Brief> Look for the word "auto" in the entries and copy every line where it shows up.

[Opening The records section]

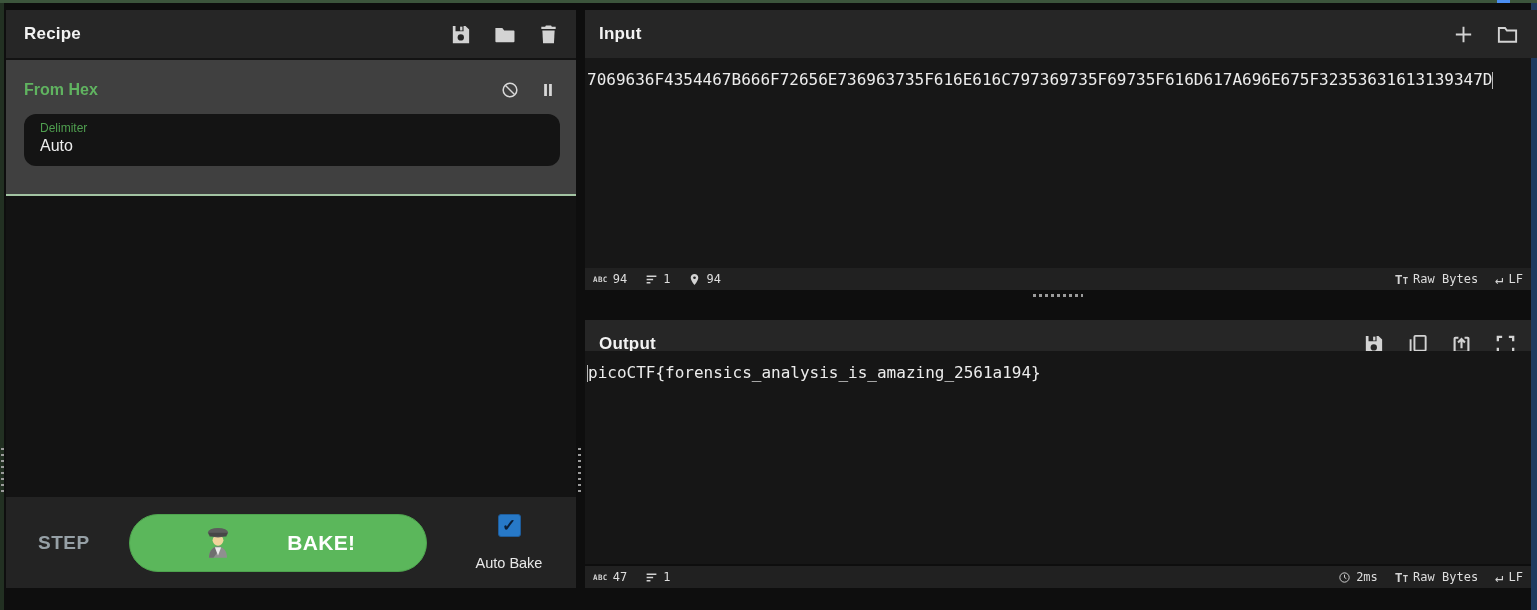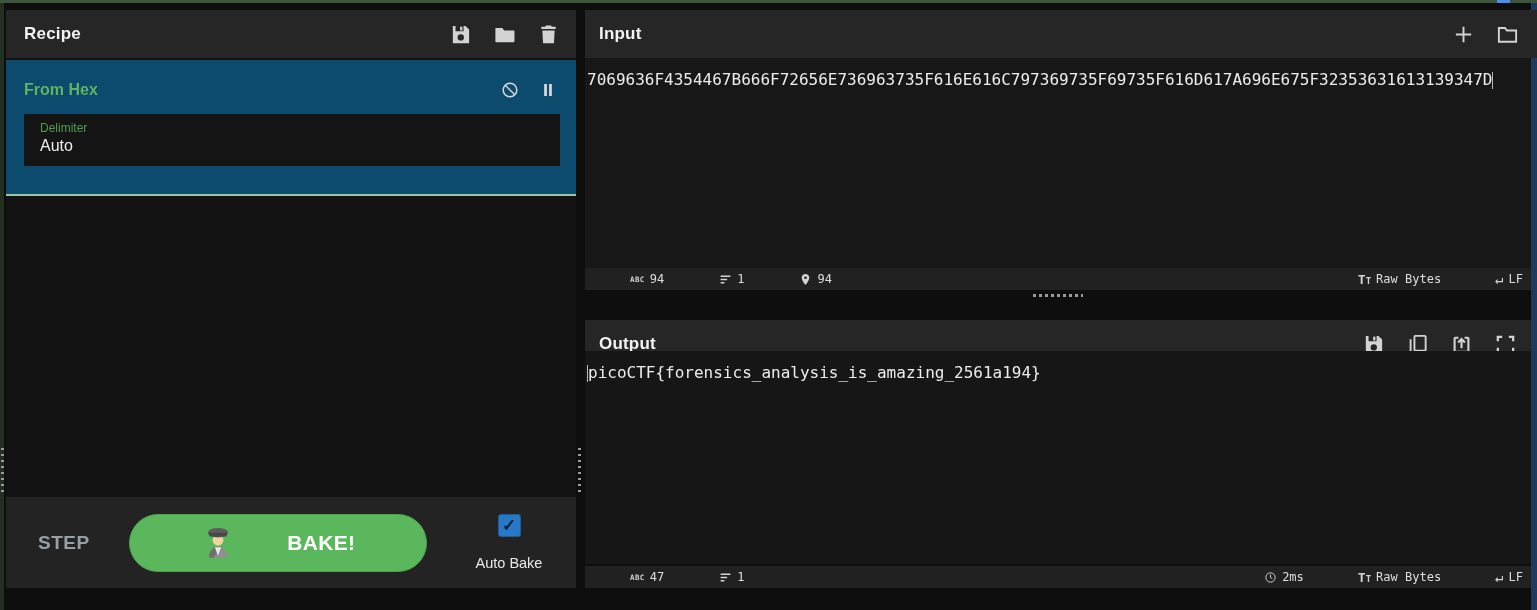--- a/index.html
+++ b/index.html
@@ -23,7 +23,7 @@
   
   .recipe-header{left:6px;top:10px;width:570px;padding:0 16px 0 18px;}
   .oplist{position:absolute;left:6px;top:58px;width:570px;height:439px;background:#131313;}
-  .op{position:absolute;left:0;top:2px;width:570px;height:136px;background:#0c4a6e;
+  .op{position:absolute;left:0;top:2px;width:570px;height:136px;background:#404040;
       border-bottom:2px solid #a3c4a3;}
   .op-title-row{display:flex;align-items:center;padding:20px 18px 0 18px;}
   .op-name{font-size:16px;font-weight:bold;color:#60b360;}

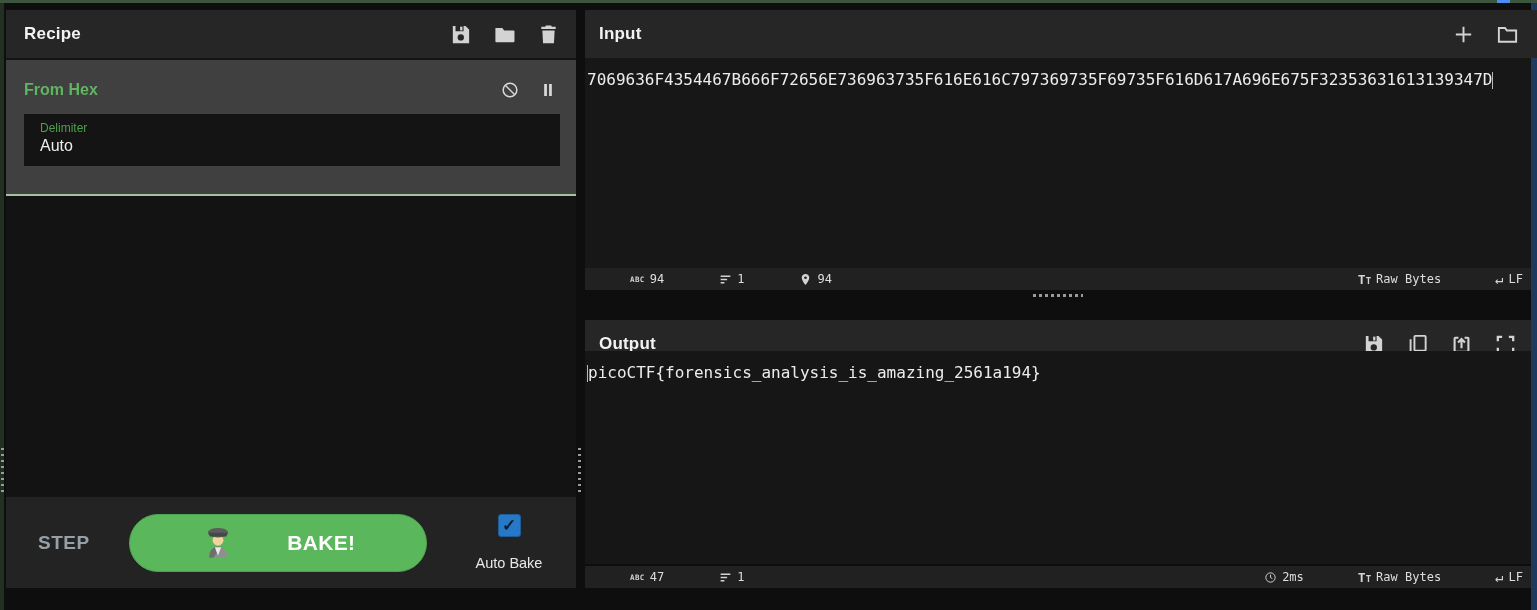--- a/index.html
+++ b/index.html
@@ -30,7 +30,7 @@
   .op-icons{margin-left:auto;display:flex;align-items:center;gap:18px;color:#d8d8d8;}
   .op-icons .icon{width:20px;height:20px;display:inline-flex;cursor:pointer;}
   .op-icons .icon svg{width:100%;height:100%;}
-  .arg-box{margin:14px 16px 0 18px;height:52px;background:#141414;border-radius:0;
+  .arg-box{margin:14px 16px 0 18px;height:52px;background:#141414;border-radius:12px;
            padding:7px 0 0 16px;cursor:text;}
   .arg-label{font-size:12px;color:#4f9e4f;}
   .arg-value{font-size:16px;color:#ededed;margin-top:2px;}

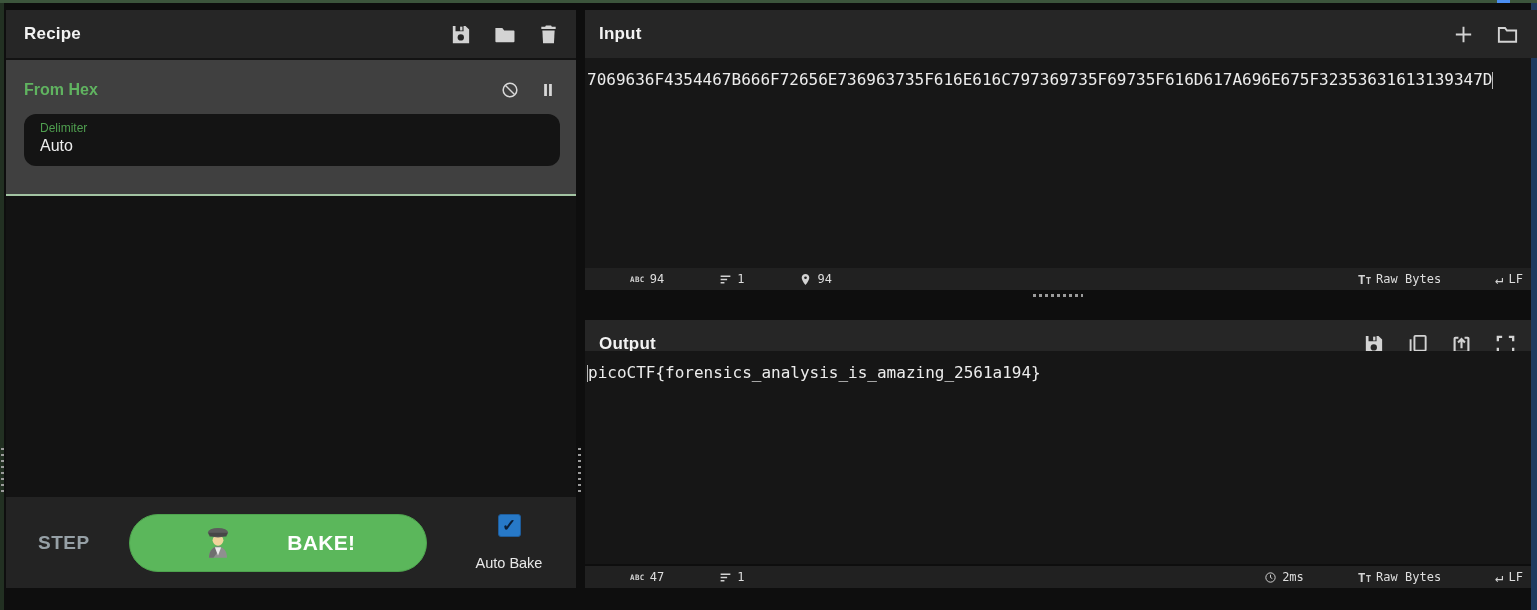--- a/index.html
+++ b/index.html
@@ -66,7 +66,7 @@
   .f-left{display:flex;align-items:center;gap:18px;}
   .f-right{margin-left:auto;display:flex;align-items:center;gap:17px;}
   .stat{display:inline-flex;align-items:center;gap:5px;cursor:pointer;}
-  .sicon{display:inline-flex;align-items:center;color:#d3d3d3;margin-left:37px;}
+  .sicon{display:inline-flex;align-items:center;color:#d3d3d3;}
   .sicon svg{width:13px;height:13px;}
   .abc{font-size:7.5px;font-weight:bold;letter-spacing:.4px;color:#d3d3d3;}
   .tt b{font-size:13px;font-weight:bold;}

[Closing The records section]

Answer to the exercise>
   .op-icons{margin-left:auto;display:flex;align-items:center;gap:18px;color:#d8d8d8;}
   .f-right{margin-left:auto;display:flex;align-items:center;gap:17px;}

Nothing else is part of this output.